[Records excerpted from a collection]

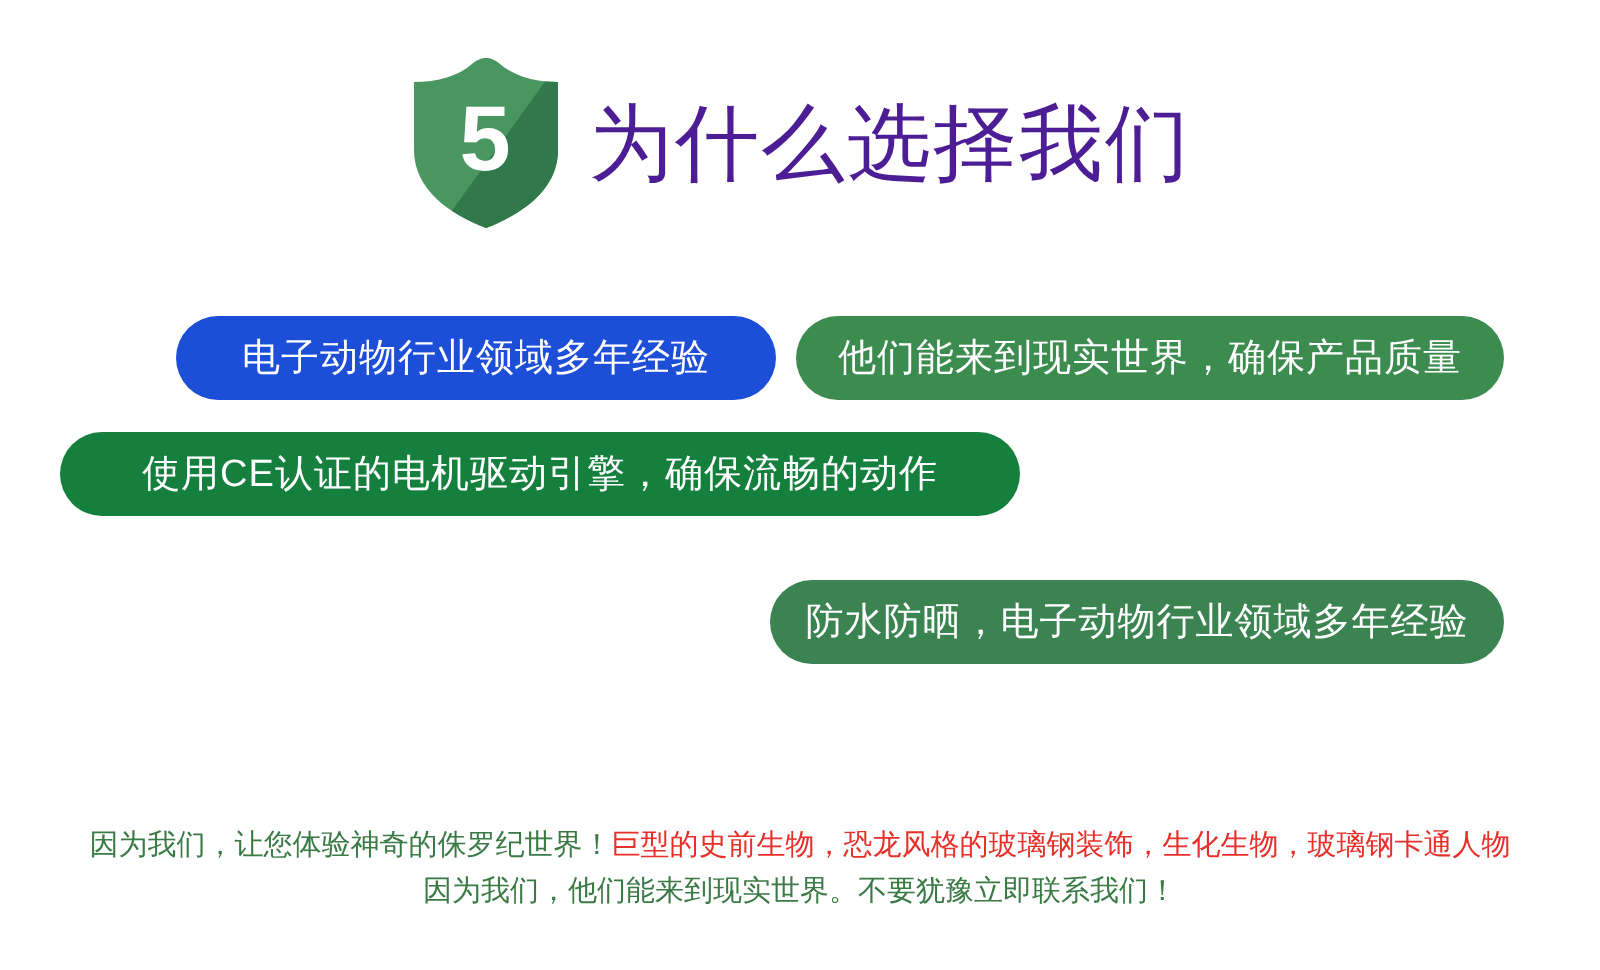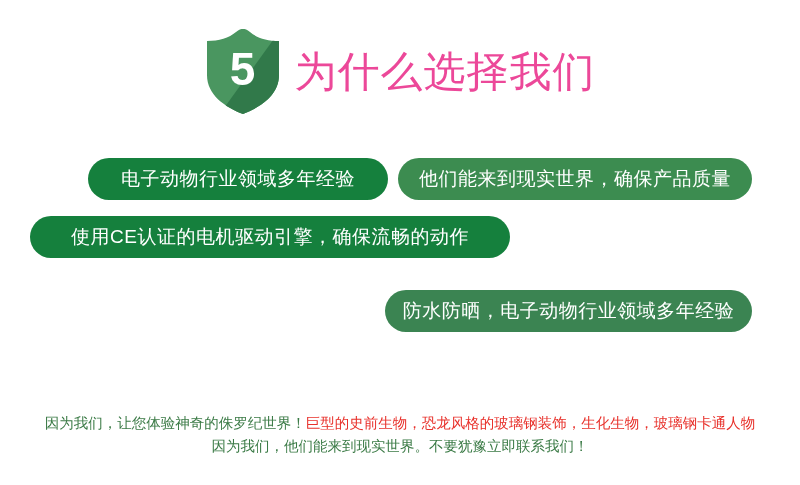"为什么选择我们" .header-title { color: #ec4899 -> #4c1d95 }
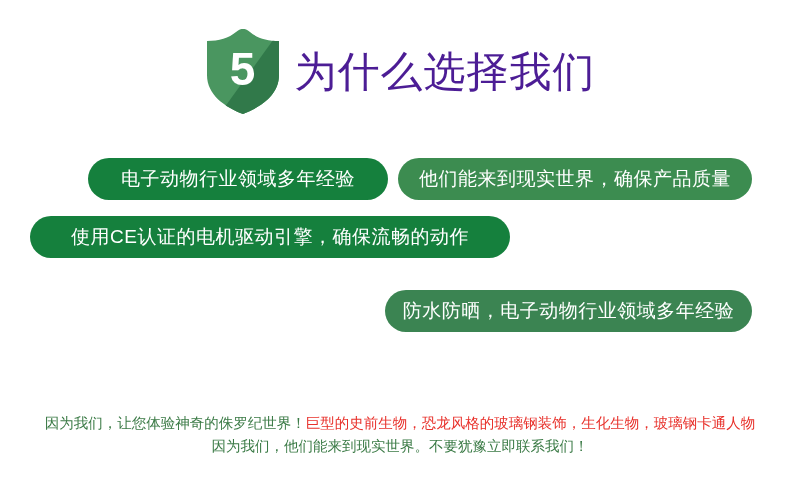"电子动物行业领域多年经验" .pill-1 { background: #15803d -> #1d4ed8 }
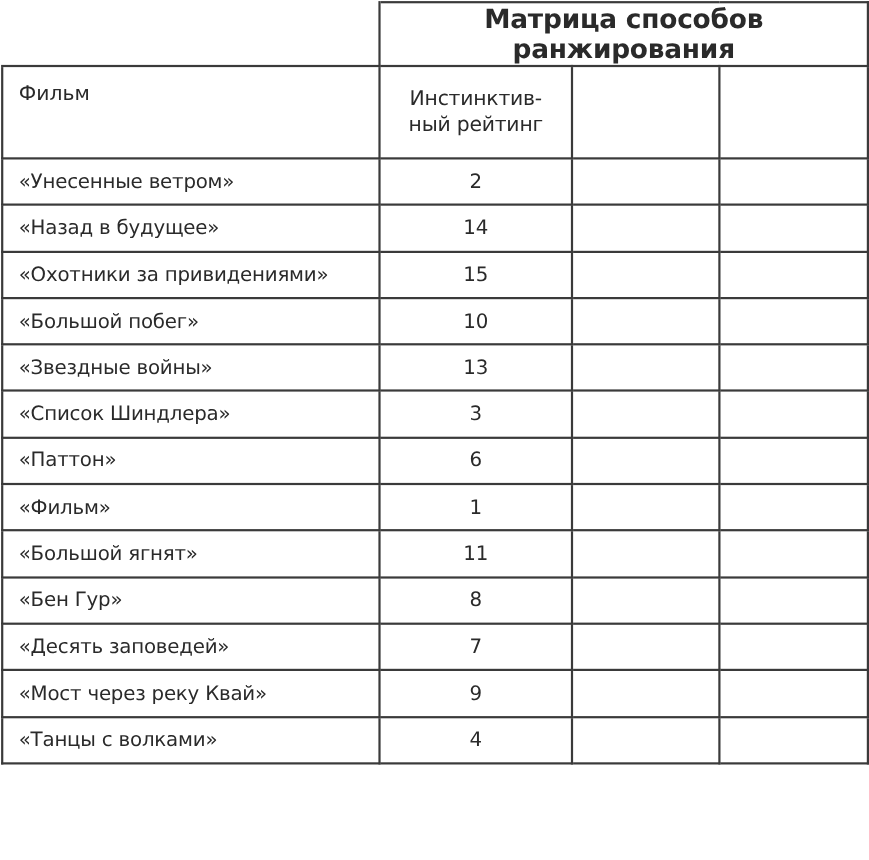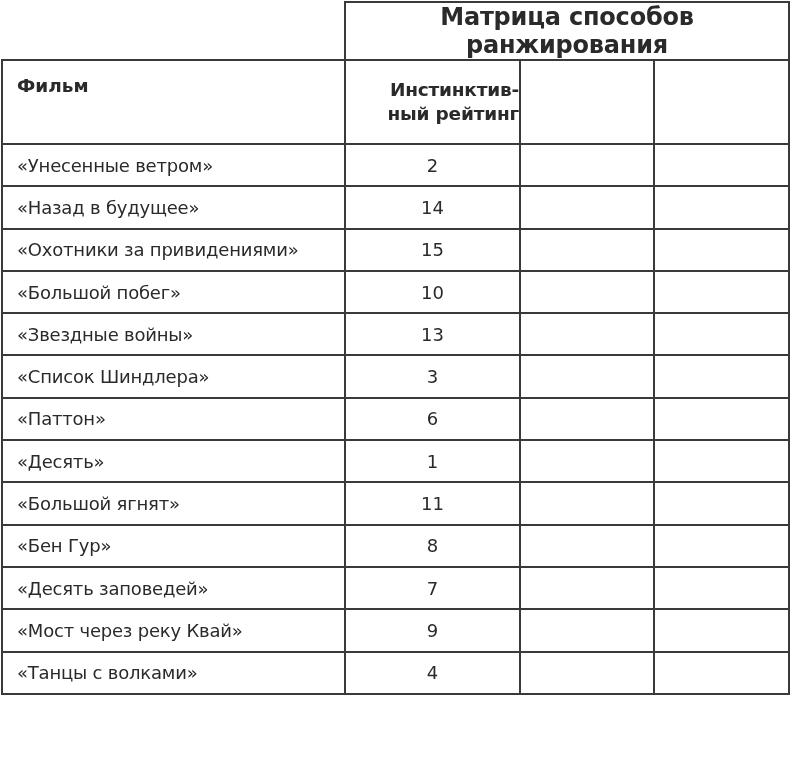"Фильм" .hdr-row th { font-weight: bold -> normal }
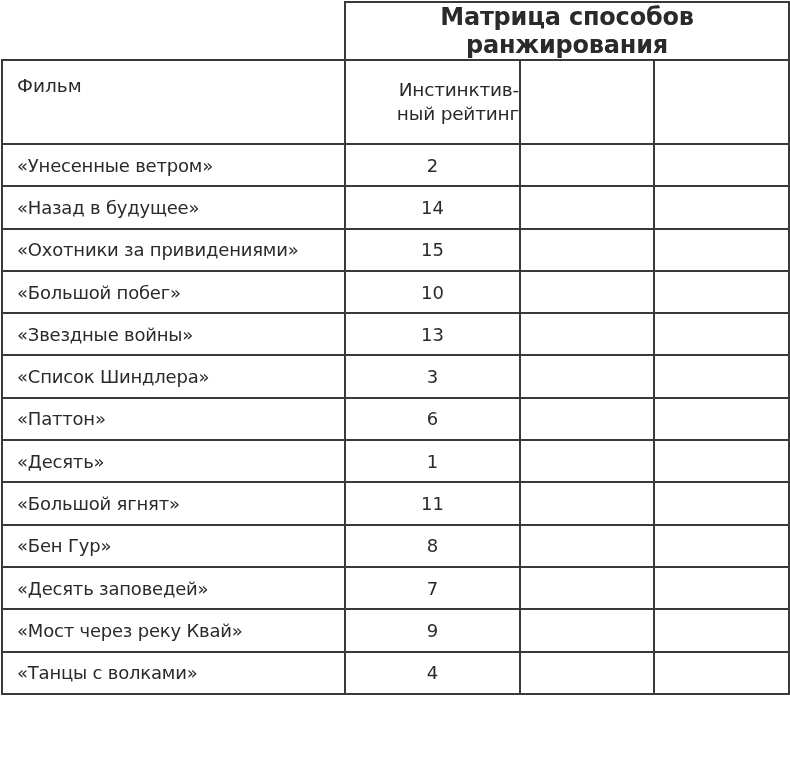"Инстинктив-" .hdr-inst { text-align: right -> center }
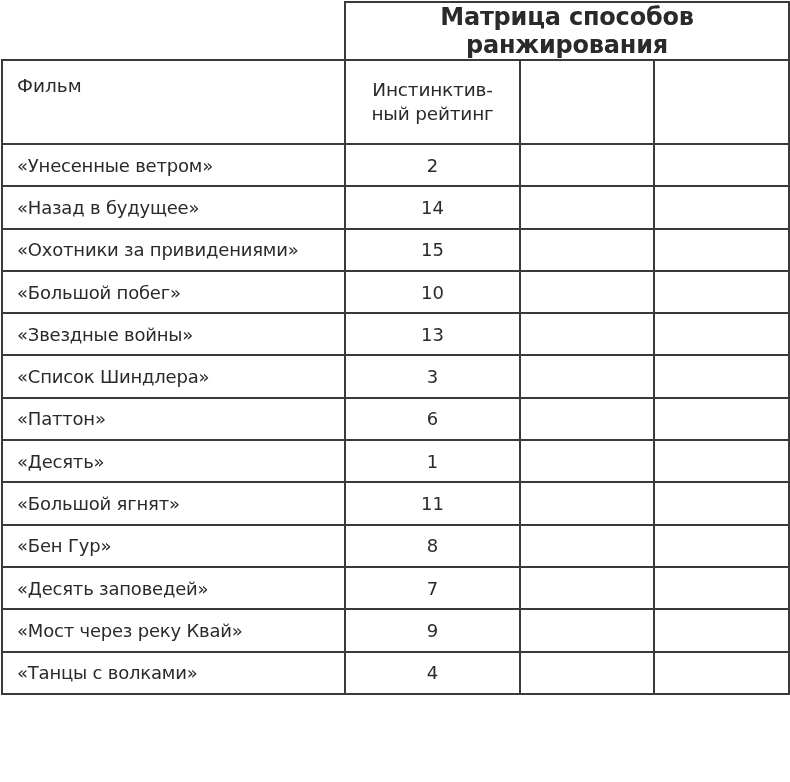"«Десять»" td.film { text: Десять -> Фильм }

→ **What is needed**
Word for word, restate the lines from the one containing "background: #15803d ->" through the end of the entries. Do not include pictures.

→ **Answer section**
"电子动物行业领域多年经验" .pill-1 { background: #15803d -> #1d4ed8 }
"Фильм" .hdr-row th { font-weight: bold -> normal }
"Инстинктив-" .hdr-inst { text-align: right -> center }
"«Десять»" td.film { text: Десять -> Фильм }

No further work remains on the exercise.